Exercise details
Give back an exact copy of the lines in the records below, from the line that has "- open the browser and go to localhost:8888" through the line that has "the FEI dataset).", and nothing besides.

Materials provided
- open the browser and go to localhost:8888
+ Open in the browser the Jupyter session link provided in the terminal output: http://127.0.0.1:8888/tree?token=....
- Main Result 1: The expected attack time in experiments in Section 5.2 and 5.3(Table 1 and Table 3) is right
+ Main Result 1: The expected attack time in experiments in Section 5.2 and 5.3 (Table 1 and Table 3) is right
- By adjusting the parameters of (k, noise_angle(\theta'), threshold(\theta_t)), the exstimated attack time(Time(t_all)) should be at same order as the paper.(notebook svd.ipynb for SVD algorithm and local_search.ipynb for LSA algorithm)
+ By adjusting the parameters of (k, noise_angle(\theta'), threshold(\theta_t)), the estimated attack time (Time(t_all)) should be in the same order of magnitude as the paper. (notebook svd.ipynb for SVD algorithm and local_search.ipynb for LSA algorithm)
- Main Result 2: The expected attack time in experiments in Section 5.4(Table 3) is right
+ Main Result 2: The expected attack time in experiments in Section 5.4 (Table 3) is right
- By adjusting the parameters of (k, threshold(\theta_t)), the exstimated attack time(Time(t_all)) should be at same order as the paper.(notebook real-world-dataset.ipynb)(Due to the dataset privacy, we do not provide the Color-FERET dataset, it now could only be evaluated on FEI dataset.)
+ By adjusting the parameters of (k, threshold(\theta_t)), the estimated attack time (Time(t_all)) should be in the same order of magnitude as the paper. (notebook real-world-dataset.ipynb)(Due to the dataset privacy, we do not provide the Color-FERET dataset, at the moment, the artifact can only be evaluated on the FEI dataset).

...

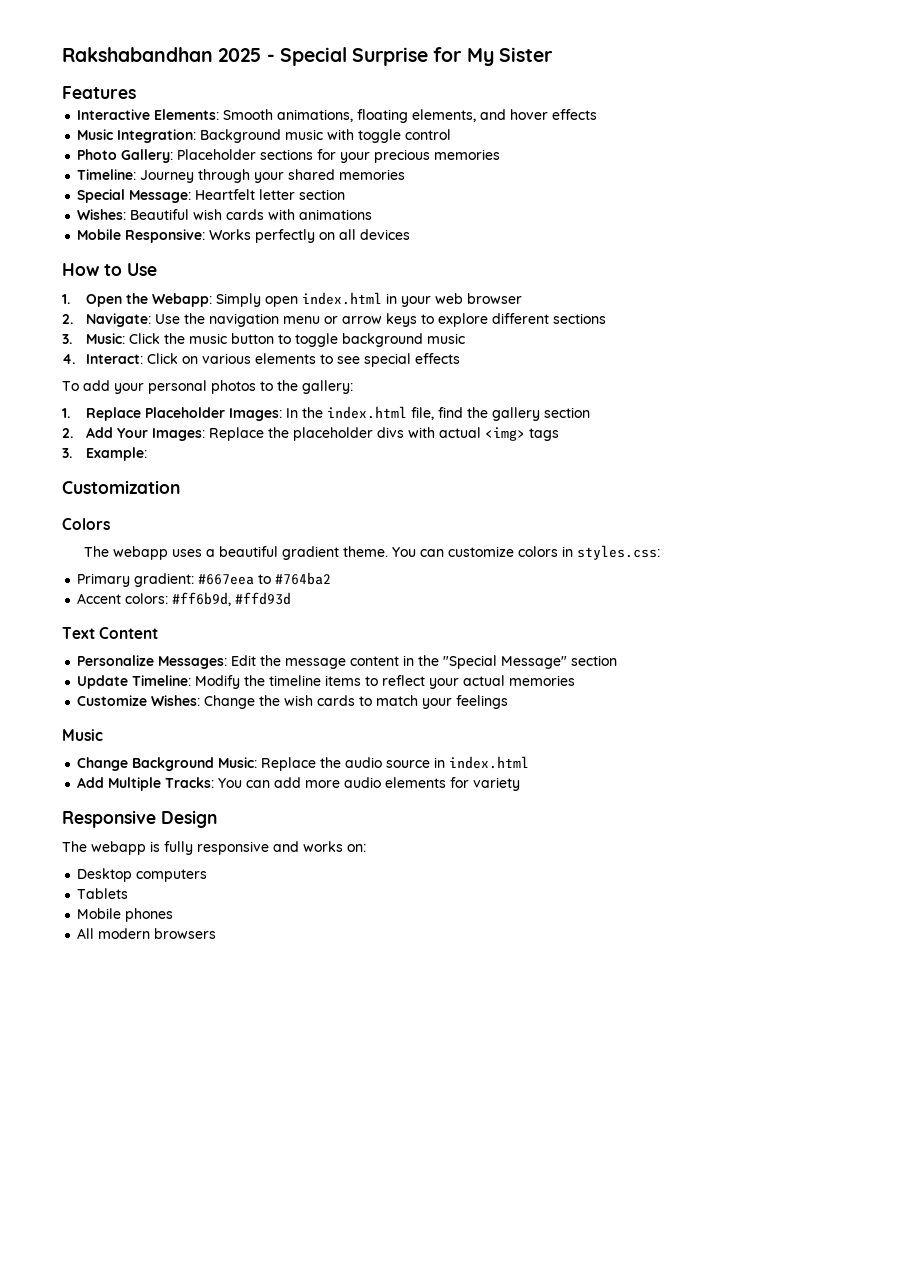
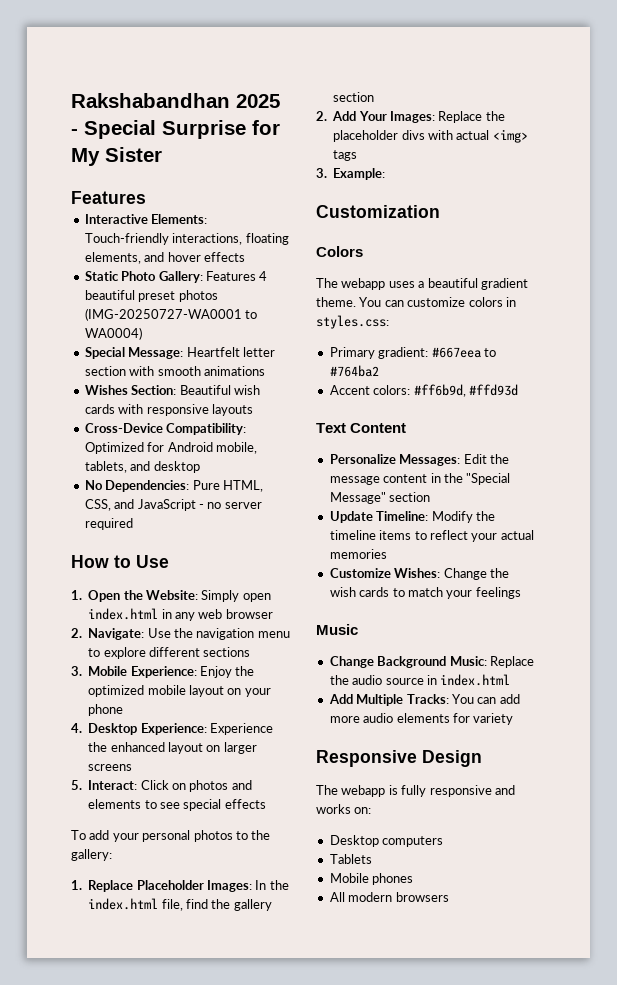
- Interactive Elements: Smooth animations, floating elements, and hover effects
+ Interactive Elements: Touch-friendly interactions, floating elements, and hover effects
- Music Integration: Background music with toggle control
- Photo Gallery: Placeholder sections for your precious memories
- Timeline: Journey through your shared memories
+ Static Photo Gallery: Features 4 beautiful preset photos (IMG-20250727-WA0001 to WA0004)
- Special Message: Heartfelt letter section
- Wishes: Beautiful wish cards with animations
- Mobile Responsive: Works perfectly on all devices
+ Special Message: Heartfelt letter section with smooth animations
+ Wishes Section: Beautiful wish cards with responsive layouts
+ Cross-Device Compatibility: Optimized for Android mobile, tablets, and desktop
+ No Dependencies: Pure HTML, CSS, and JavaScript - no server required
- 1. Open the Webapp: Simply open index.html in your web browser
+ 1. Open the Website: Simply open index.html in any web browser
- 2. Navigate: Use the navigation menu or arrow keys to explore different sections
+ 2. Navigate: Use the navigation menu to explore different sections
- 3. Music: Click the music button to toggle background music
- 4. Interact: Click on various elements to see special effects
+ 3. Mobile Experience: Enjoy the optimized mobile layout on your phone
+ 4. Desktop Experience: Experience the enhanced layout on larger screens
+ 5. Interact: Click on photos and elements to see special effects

---

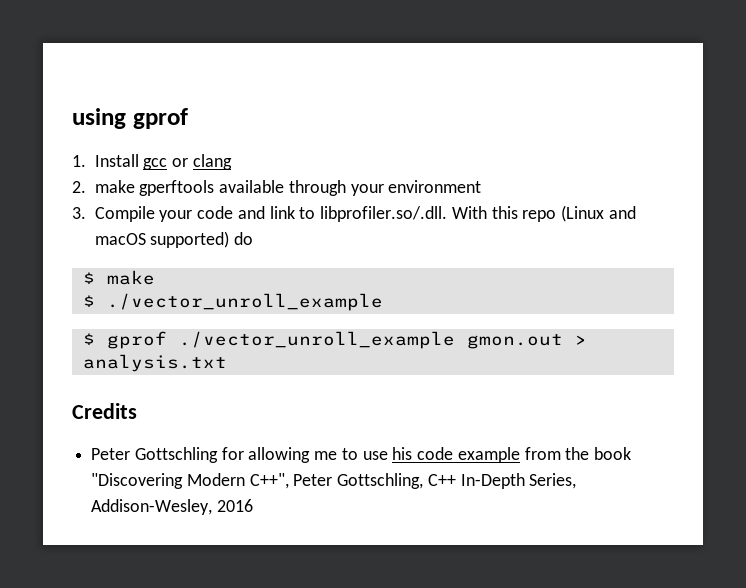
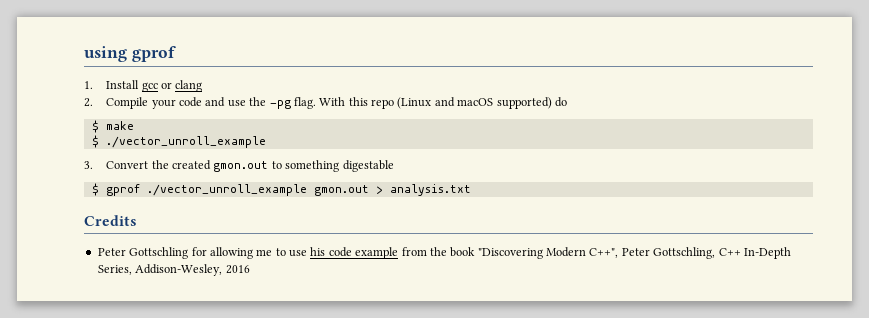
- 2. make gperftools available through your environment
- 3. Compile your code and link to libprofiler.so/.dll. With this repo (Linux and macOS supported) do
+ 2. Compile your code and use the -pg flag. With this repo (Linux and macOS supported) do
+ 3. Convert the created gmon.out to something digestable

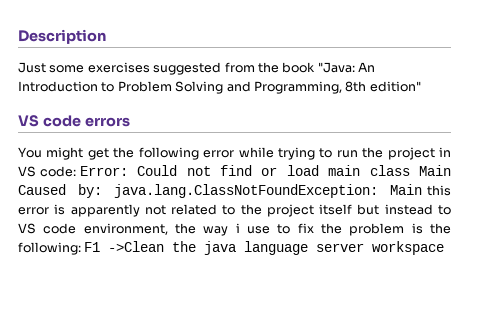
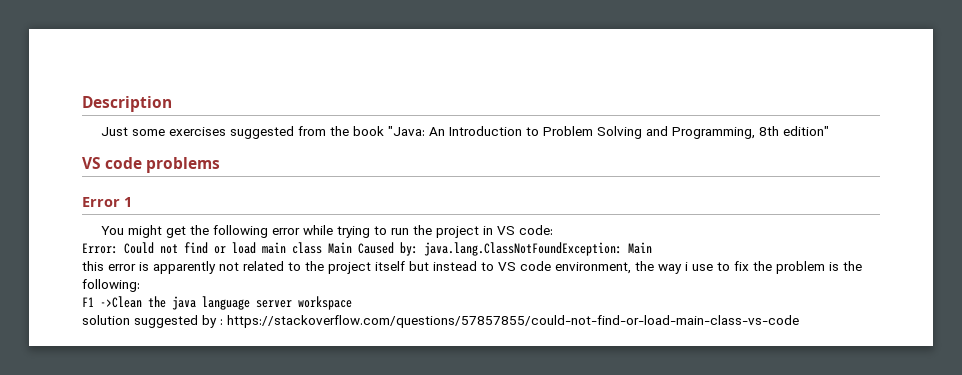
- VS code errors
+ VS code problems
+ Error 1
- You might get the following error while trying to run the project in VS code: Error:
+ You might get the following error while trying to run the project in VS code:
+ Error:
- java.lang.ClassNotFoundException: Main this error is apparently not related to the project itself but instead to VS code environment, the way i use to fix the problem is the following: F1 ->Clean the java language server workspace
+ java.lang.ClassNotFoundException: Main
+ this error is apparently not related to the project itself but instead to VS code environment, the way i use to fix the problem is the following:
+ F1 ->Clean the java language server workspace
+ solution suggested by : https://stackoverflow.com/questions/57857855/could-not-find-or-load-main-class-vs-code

Result
- open the browser and go to localhost:8888
+ Open in the browser the Jupyter session link provided in the terminal output: http://127.0.0.1:8888/tree?token=....
- Main Result 1: The expected attack time in experiments in Section 5.2 and 5.3(Table 1 and Table 3) is right
+ Main Result 1: The expected attack time in experiments in Section 5.2 and 5.3 (Table 1 and Table 3) is right
- By adjusting the parameters of (k, noise_angle(\theta'), threshold(\theta_t)), the exstimated attack time(Time(t_all)) should be at same order as the paper.(notebook svd.ipynb for SVD algorithm and local_search.ipynb for LSA algorithm)
+ By adjusting the parameters of (k, noise_angle(\theta'), threshold(\theta_t)), the estimated attack time (Time(t_all)) should be in the same order of magnitude as the paper. (notebook svd.ipynb for SVD algorithm and local_search.ipynb for LSA algorithm)
- Main Result 2: The expected attack time in experiments in Section 5.4(Table 3) is right
+ Main Result 2: The expected attack time in experiments in Section 5.4 (Table 3) is right
- By adjusting the parameters of (k, threshold(\theta_t)), the exstimated attack time(Time(t_all)) should be at same order as the paper.(notebook real-world-dataset.ipynb)(Due to the dataset privacy, we do not provide the Color-FERET dataset, it now could only be evaluated on FEI dataset.)
+ By adjusting the parameters of (k, threshold(\theta_t)), the estimated attack time (Time(t_all)) should be in the same order of magnitude as the paper. (notebook real-world-dataset.ipynb)(Due to the dataset privacy, we do not provide the Color-FERET dataset, at the moment, the artifact can only be evaluated on the FEI dataset).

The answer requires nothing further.